Get citations using scrapers #858

flooie · 2024-01-12T18:29:29Z

I'm going to workshop my thoughts on prioritization here - and welcome feedback and thoughts.

flooie · 2024-07-19T16:58:50Z

@grossir can you please add your suggestion for using back scrapers to collect citations or other material posted later.

grossir · 2024-07-19T20:12:39Z

Sure @flooie

This would work for sources that have

Have a "citation" column on their HTML pages
The court leaves it as a placeholder for some time, until it populates it

An example is md, compare this 2 images from 2023 and 2024 (the current year), where citations are not populated yet

The approach is to run the backscraper with a custom caller. Here is some pseudocode

from juriscraper.opinions.united_states.state import md as scraper_module
from juriscraper.lib.importer import site_yielder
from cl.search.models import Opinion, OpinionCluster
from cl.scrapers.management.commands.cl_scrape_opinions import make_citation
import logging


logger = logging.getLogger(__name__)

class CitationCollector:
    def scrape_citations(self, start_date, end_date):
        for site in site_yielder(
            scraper_module.Site(
                backscrape_start=start_date,
                backscrape_end=end_date,
            ).back_scrape_iterable,
            scraper_module,
        ):
            # get case dicts by parsing HTML
            site.parse()
            
            court_id = scraper_module.court_id.split("/")[-1].split("_")[0]
            
            for record in site:
                citation = record['citations']
                if not citation:
                    continue
                
                # get cluster using download_url or hash of the document
                cluster = Opinion.objects.get(download_url=record['download_urls']).cluster
                
                # check if citation exists
                if self.citation_exists(citation, cluster):
                    logger.info("Citation already exists '%s' for cluster %s", record['citations'], cluster.id)
                    continue
                    
                citation = make_citation(citation, cluster, court_id)
                citation.save()
                
    def citation_exists(self, citation, cluster):
        """To implement"""
        return False

mlissner · 2024-07-22T14:57:23Z

Simple enough. Is it a good idea to analyze this across all states to figure out:

Which have it
How delayed each is
How far back each goes
How difficult each is to scrape
?

Thank you guys.

Also, should we spin this off into it's own ticket and task? My hope was to use this issue to discuss high level architecture of a new Juriscraper system, not features we want to add?
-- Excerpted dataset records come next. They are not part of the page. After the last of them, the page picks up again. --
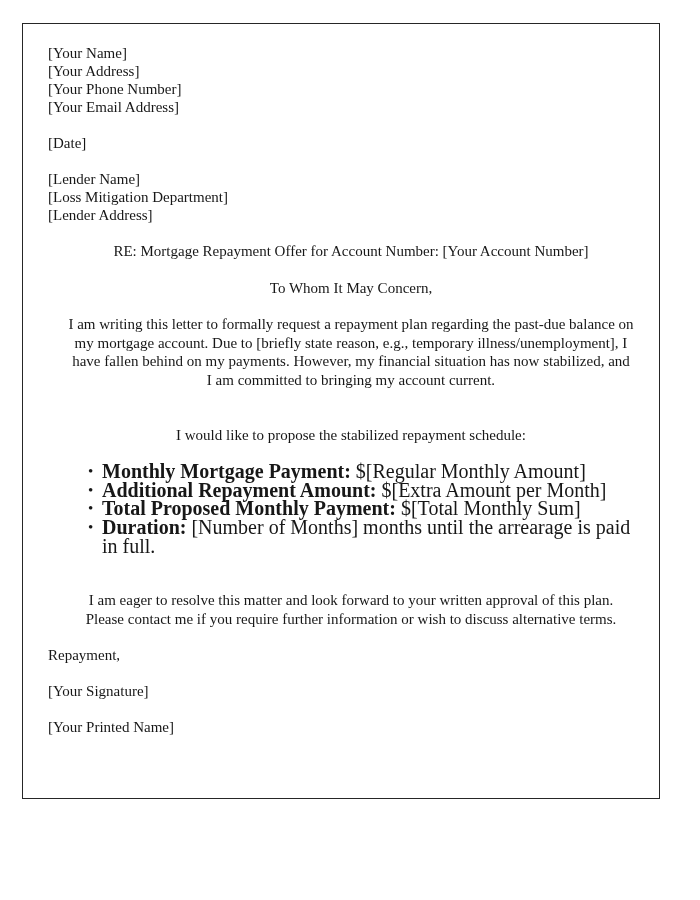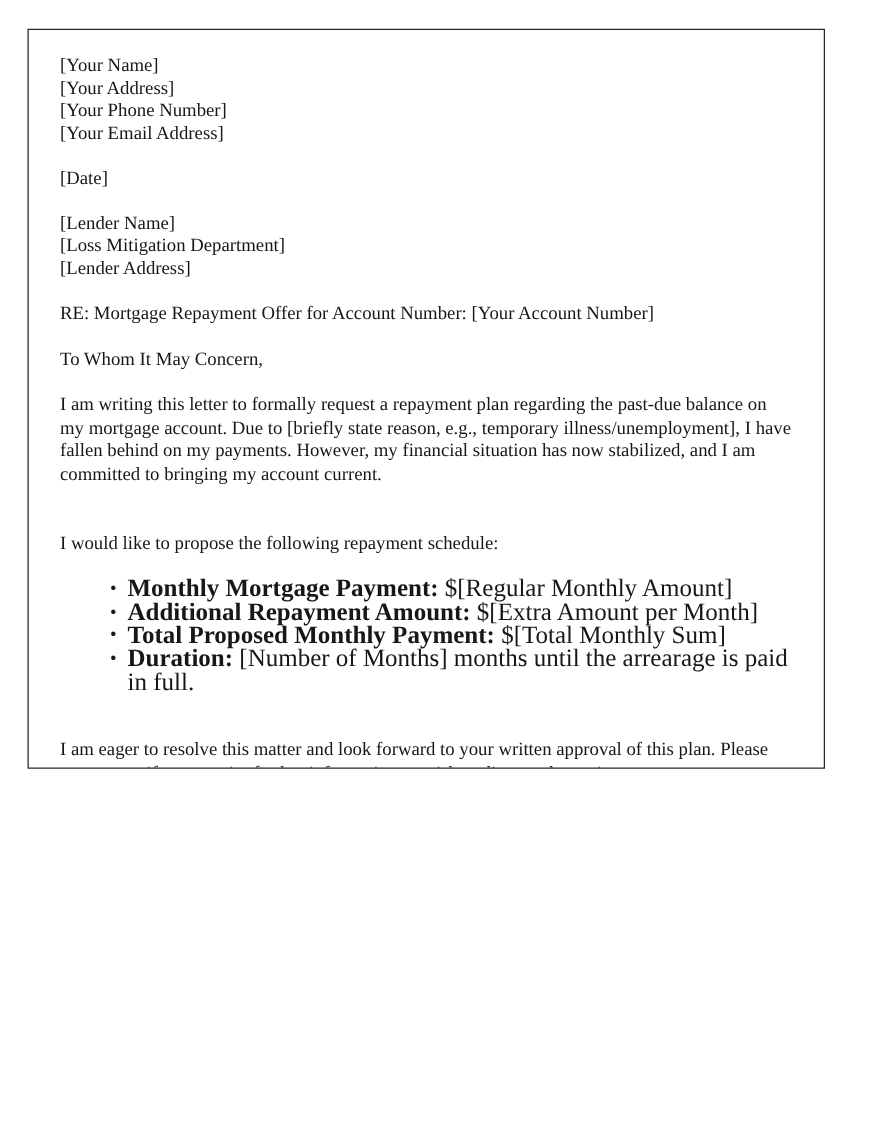--- a/index.html
+++ b/index.html
@@ -13,21 +13,21 @@
     font-family: "Liberation Serif", "DejaVu Serif", serif;
     color: #171717;
     -webkit-font-smoothing: antialiased;
   }
 
   .page-frame {
     position: absolute;
     left: 22px;
     top: 23px;
     width: 638px;
-    height: 592px;
+    height: 776px;
     border: 1.4px solid #262626;
     box-sizing: border-box;
     background: #ffffff;
     overflow: hidden;
   }
 
   .letter-body {
     position: absolute;
     left: 25px;
     top: 20px;
@@ -36,21 +36,22 @@
 
   .line {
     font-size: 15px;
     line-height: 18px;
     white-space: nowrap;
   }
 
   .para {
     font-size: 15px;
     line-height: 18.6px;
-    text-align: left;
+    text-align: center;
+    margin-left: 20px;
   }
 
   .block-gap {
     height: 18px;
   }
 
   .addr-block .line,
   .lender-block .line {
     font-size: 15px;
     line-height: 18px;
@@ -117,21 +118,21 @@
 
     <div class="block-gap"></div>
 
     <div class="para">I am writing this letter to formally request a repayment plan regarding the past-due balance on my mortgage account. Due to [briefly state reason, e.g., temporary illness/unemployment], I have fallen behind on my payments. However, my financial situation has now stabilized, and I am committed to bringing my account current.</div>
 
     <div class="block-gap"></div>
 
 
     <div class="block-gap"></div>
 
-    <div class="para">I would like to propose the following repayment schedule:</div>
+    <div class="para">I would like to propose the stabilized repayment schedule:</div>
 
     <div class="block-gap"></div>
 
     <ul class="schedule-list">
       <li>
         <span class="bullet-label">Monthly Mortgage Payment:</span>
         <span class="bullet-value">$[Regular Monthly Amount]</span>
       </li>
       <li>
         <span class="bullet-label">Additional Repayment Amount:</span>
flooie · 2024-07-23T13:31:02Z

I have a spreadsheet that looked at each state - and where these citations could be pulled from. In many cases the citations appear later on the scrapers and in others there is a second cite that could be scraped. The two probably are lexis or west cites that could be scraped (maybe).

https://docs.google.com/spreadsheets/d/1zYP_4ivL2XQF8mlrgdTmzXB57sTn6UYv8GrrRkq7X5Q/edit?usp=sharing

STATE CITES	COUNT
YES	27
PROBABLE	2
UNCLEAR	6
NO	16

10 with neutral citations

mlissner · 2024-07-23T14:16:31Z

That's not too bad! Let's keep filling this in with info about how far back each goes, and things like that.

flooie · 2024-07-23T14:39:35Z

Yes but I think many of these links are unrelated to the current scrapers - so it's more of a jumping off point for this .

grossir · 2024-07-24T20:49:19Z

A draft list that answers the questions, organized by "How difficult each is to scrape" in the sense if we have the scraper already implemented

Which have it? How delayed each is? How difficult each is to scrape?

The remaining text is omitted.